(EXERCISE MATERIAL begins)
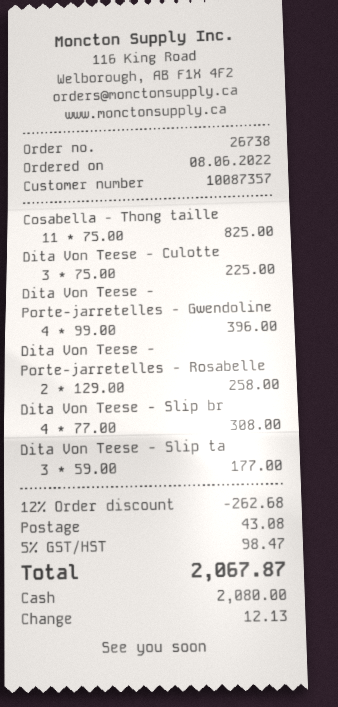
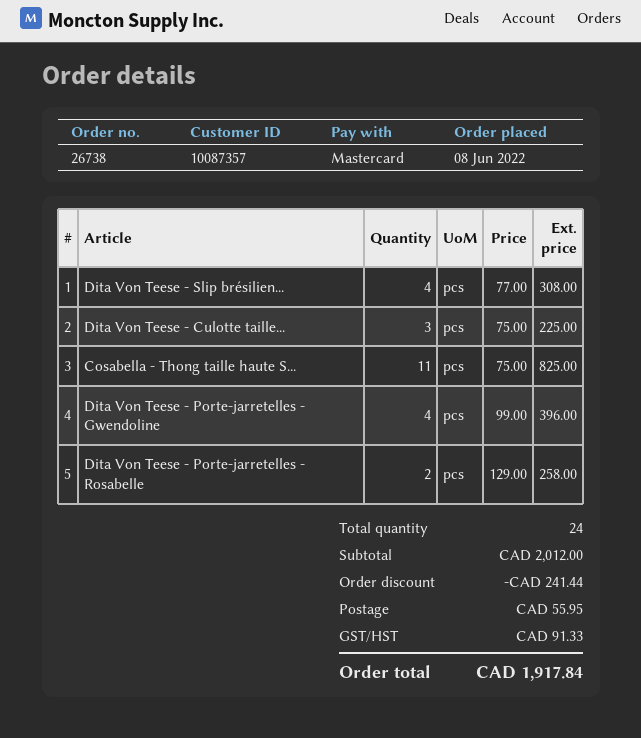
payment method: cash -> Mastercard
Dita Von Teese - Slip ta: 3 x 59.00 = 177.00 -> none
discount: 262.68 -> 241.44
shipping: 43.08 -> 55.95
tax: 98.47 -> 91.33
total: 2067.87 -> 1917.84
(EXERCISE MATERIAL ends)
=== YOUR GOAL ===
Pictures excluded, quote all the data above exactly.

=== WORKED SOLUTION ===
payment method: cash -> Mastercard
Dita Von Teese - Slip ta: 3 x 59.00 = 177.00 -> none
discount: 262.68 -> 241.44
shipping: 43.08 -> 55.95
tax: 98.47 -> 91.33
total: 2067.87 -> 1917.84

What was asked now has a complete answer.